Total OPEC+ crude/condensate loadings in October stood at around 29.5, of which OPEC Middle East’s contributed 18.5mbd – both totals show little change from September. But within the Middle East, the m-o-m change in Saudi loadings showed a sharp contrast to those elsewhere in the region.
Saudi loadings fell by 570kbd on the month in October, the largest drop observed since March 2022. The drop in loadings is unusual both given its magnitude and the direction as Saudi Aramco was reported (Argus Media) to be supplying full contract volumes in November.
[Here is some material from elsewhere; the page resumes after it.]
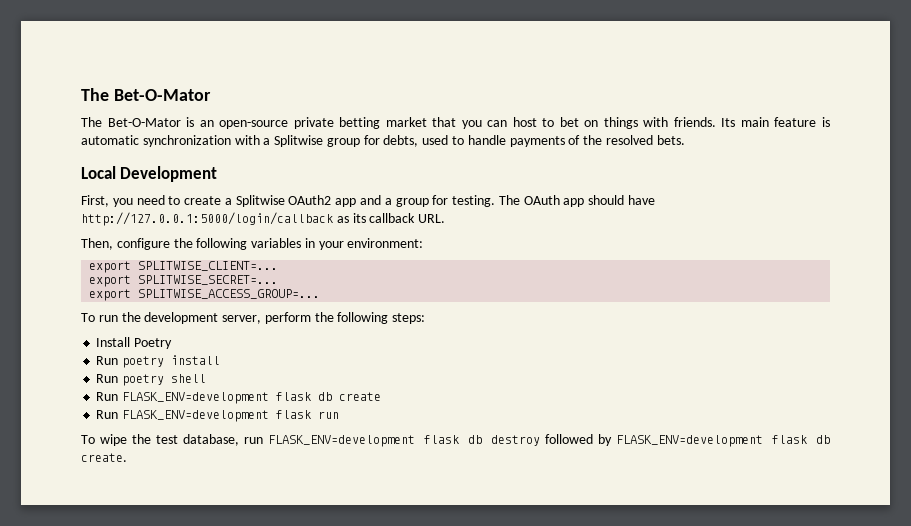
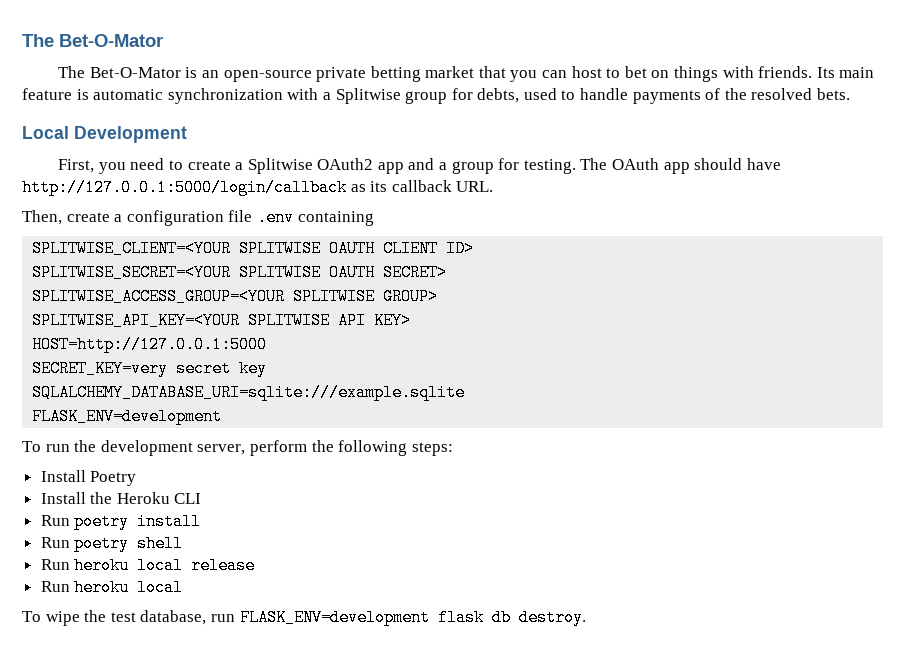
[116,238,424,250] [89,261,279,273] [89,275,279,287] [89,289,321,301] configure the following variables in your environment: // export SPLITWISE_CLIENT=... // export SPLITWISE_SECRET=... // export SPLITWISE_ACCESS_GROUP=... -> [66,209,374,226] [32,240,475,257] [32,264,448,281] [32,288,439,305] [32,312,412,329] [32,336,268,353] [32,360,268,377] [32,384,466,401] [32,408,223,425] create a configuration file .env containing // SPLITWISE_CLIENT=<YOUR SPLITWISE OAUTH CLIENT ID> // SPLITWISE_SECRET=<YOUR SPLITWISE OAUTH SECRET> // SPLITWISE_ACCESS_GROUP=<YOUR SPLITWISE GROUP> // SPLITWISE_API_KEY=<YOUR SPLITWISE API KEY> // HOST=http://127.0.0.1:5000 // SECRET_KEY=very secret key // SQLALCHEMY_DATABASE_URI=sqlite:///example.sqlite // FLASK_ENV=development
(173, 343) none -> [40,492,202,504] // Install the Heroku CLI
[122,392,382,404] [96,410,340,422] FLASK_ENV=development flask db create // Run FLASK_ENV=development flask run -> [74,557,256,574] [40,579,184,596] heroku local release // Run heroku local
[490,434,830,447] [81,453,127,462] destroy followed by FLASK_ENV=development flask db create. -> [518,609,586,626] destroy.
The drop in Saudi loadings is offset by significant increases in loadings from the UAE, Iraq and Oman – up by combined total of around 440kbd.
Elsewhere in the producer group, exports from African nations, led by Nigeria and Algeria, grew by an impressive 470kbd from the previous month. Total OPEC+ Africa loadings reached 5.1mbd in August, the highest total for this subgroup since December 2021. Driving this recent growth are a combination of factors:
- Resumed loadings from Nigeria’s Forcados terminal, after months of outages
- Sustained high levels of Libyan exports, suggesting a full recovery after the lows seen in July
- A sharp uptick in Algerian loadings coinciding with sharp drawdowns in crude inventories
This (quite surprising) increase in African supply should be a boon for European refiners as they continue to wean themselves of Russian oil before the December 5 deadline. However, crude differentials do not suggest prompt physical demand is rising, even despite record high diesel crack spreads. Wider macroeconomic concerns bleeding into lower expectations for demand is the key factor here. But it may simply also be that demand is solid, but simply outpaced by even healthier supplies.
Loadings of Russian grades actually showed a slight uptick in October (+130kbd) but at 3.4mbd, it is matching the July-October average. A similar level of stability is also seen with non-Russian (i.e. Kazah) crude loadings from Russian ports, which were flat m-o-m and generally showed little changes since August.
Outside the OPEC+ group, the case for calling the Atlantic Basin crude market as currently well supplied is made even stronger by the fact that loadings from just three countries – the US, Brazil and Guyana – have added another 300kbd in supply in October. This is an extension of a trend which has meant almost 1mbd more crude has been loaded since August (see chart below).
Looking ahead, the combination of what looks like an amply supplied prompt crude market, still high diesel crack spreads and uncertainty over the implementation of a price cap on Russian oil combine to give a lack of clear direction going forwards. The latter factor is likely to be decisive in how smooth the necessary redistribution of crude and product flows will be as we move towards the turn of the year defined by EU sanctions on Russia.